Improved Formula for Predicting Hemodialyzability of Intravenous and Oral Drugs.

BACKGROUND: The rate of drug removal by hemodialysis needs to be considered when designing drug dosage regimens for patients on hemodialysis. We previously developed a simplified equation to predict the removal rates of intravenously administered drugs by hemodialysis. Here, we addressed shortcomings of this equation and developed a more accurate equation that can also predict the removal rates of orally administered drugs. METHODS: A total of 70 drugs with known pharmacokinetic and physical parameters and drug removal rates that were measured during hemodialysis in clinical cases were randomly assigned at a 4:1 ratio to a training data group or a test data group. A prediction equation was developed by performing stepwise multiple regression analyses using the training data (i.e., the removal rate by hemodialysis) as the objective variable and pharmacokinetic parameters as the explanatory variables. The equation was validated using the test data. RESULTS: Multiple regression analyses revealed that molecular weight (MW), protein binding rate, and fraction excreted unchanged in urine relative to the volume of distribution (Vd) were independently correlated with the drug clearance rate (adjusted coefficient of determination, 0.83; p = 2.2e-16). The following equation was obtained: drug removal rate by hemodialysis (%) = -17.32 × [log (MW)] - 0.39 × [protein binding rate (%)] + 0.06 × [fraction excreted unchanged in urine (%)/Vd (L/kg)] + 83.34. Validation of the equation using the test data showed a very high correlation between predicted and measured reduction rate (R = 0.93, p = 1.87e-6). Mean error was -3.34 (95% confidence interval: -10.03, 3.35), mean absolute error was 9.59, and root mean square error was 16.48. CONCLUSION: The modified equation derived in this study using pharmacokinetic and physical parameters as variables precisely predicted the removal rates of both intravenous and oral drugs by hemodialysis.
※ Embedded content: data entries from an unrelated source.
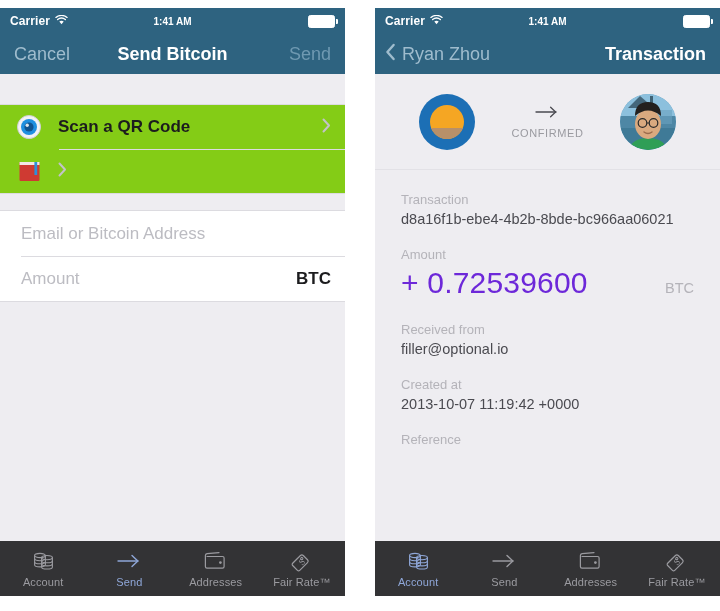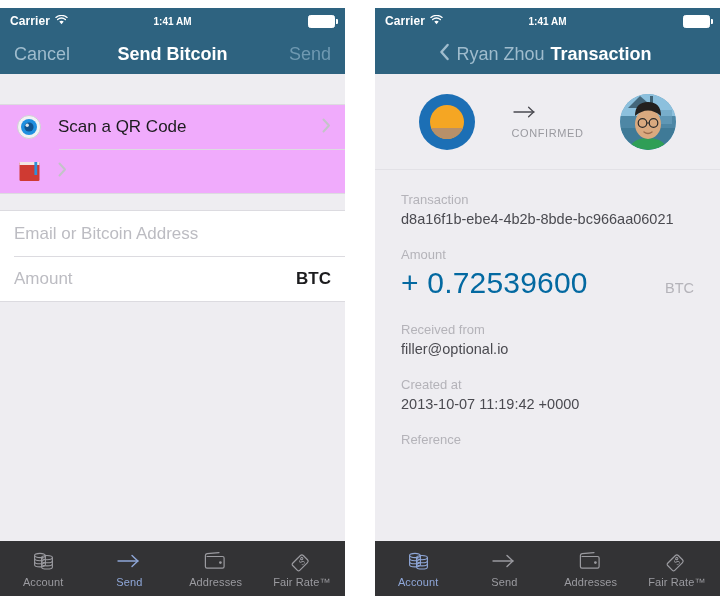--- a/index.html
+++ b/index.html
@@ -110,21 +110,21 @@
     font-size: 18px;
     font-weight: bold;
     color: #ffffff;
     pointer-events: none;
   }
   .nav-right { margin-left: auto; }
 
   
   .navbar.back-nav {
     padding-left: 10px;
-    justify-content: center;
+    justify-content: space-between;
   }
   .back-group {
     display: flex;
     align-items: center;
     gap: 6px;
   }
   .chev-back {
     display: block;
   }
   .back-label {
@@ -152,22 +152,23 @@
   .list-group {
     background: #ffffff;
     border-top: 1px solid #dcdbe0;
     border-bottom: 1px solid #dcdbe0;
   }
   .list-row {
     height: 44px;
     display: flex;
     align-items: center;
     padding: 0 14px;
-    background: #f0abfc;
-    position: relative;
+    background: #84cc16;
+    position: relative;
+    font-weight: bold;
   }
   .list-row + .list-row::before {
     content: "";
     position: absolute;
     left: 59px; right: 0; top: 0;
     height: 1px;
     background: #dcdbe0;
   }
   .row-icon {
     width: 30px;
@@ -183,20 +184,21 @@
     color: #1c1c1e;
     flex: 1 1 auto;
   }
   .chev-right { display:block; flex: none; }
 
   
   .form-group {
     background: #ffffff;
     border-top: 1px solid #dcdbe0;
     border-bottom: 1px solid #dcdbe0;
+    padding-left: 7px;
   }
   .form-row {
     height: 45px;
     display: flex;
     align-items: center;
     padding: 0 14px;
     position: relative;
   }
   .form-row + .form-row::before {
     content: "";
@@ -257,21 +259,21 @@
   .avatar-coin .sun::after {
     content: "";
     position: absolute;
     left: 0; right: 0; bottom: 0;
     height: 11px;
     background: #b89069;
   }
   .mid-status {
     display: flex;
     flex-direction: column;
-    align-items: flex-start;
+    align-items: center;
     gap: 4px;
     flex: none;
   }
   .status-text {
     font-size: 11px;
     letter-spacing: 0.6px;
     color: #9a9aa0;
   }
   .avatar-photo {
     width: 56px;
@@ -298,21 +300,21 @@
     font-size: 14.5px;
     color: #4a4a50;
   }
   .field.amount { margin-bottom: 22px; }
   .amount-line {
     display: flex;
     align-items: baseline;
   }
   .amount-value {
     font-size: 30px;
-    color: #0369a1;
+    color: #6d28d9;
     letter-spacing: 0.2px;
   }
   .amount-unit {
     margin-left: auto;
     font-size: 14.5px;
     color: #b4b3b9;
   }
 
   
   .tabbar {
Simple Formula for Predicting Drug Removal Rates During Hemodialysis.

The present study sought to derive a simple formula for predicting the drug removal rates during hemodialysis. We examined the relationship between drug removal rates during hemodialysis and the molecular weights or pharmacokinetic parameters of injectable drugs (N = 90) obtained from pharmaceutical interview forms in Japan. Stepwise multiple regression analysis with the removal rate by hemodialysis as the objective variable adjusted for molecular weight or pharmacokinetic parameters as explanatory variables, showed that the logarithm of molecular weight (B = -18.87), the protein binding rate (B = -0.40), and the fraction of the unchanged drug excreted into the urine/volume of distribution (B = 0.05) were significantly and independently associated with drug removal rate by hemodialysis (α = 90.78, adjusted R2 = 0.64, P = 2.2e-16 ). Our data demonstrated that molecular weight, protein binding rate, and volume of distribution were important factors affecting drug removal during hemodialysis, and that our simple regression equation could be used to predict the drug removal rate during hemodialysis.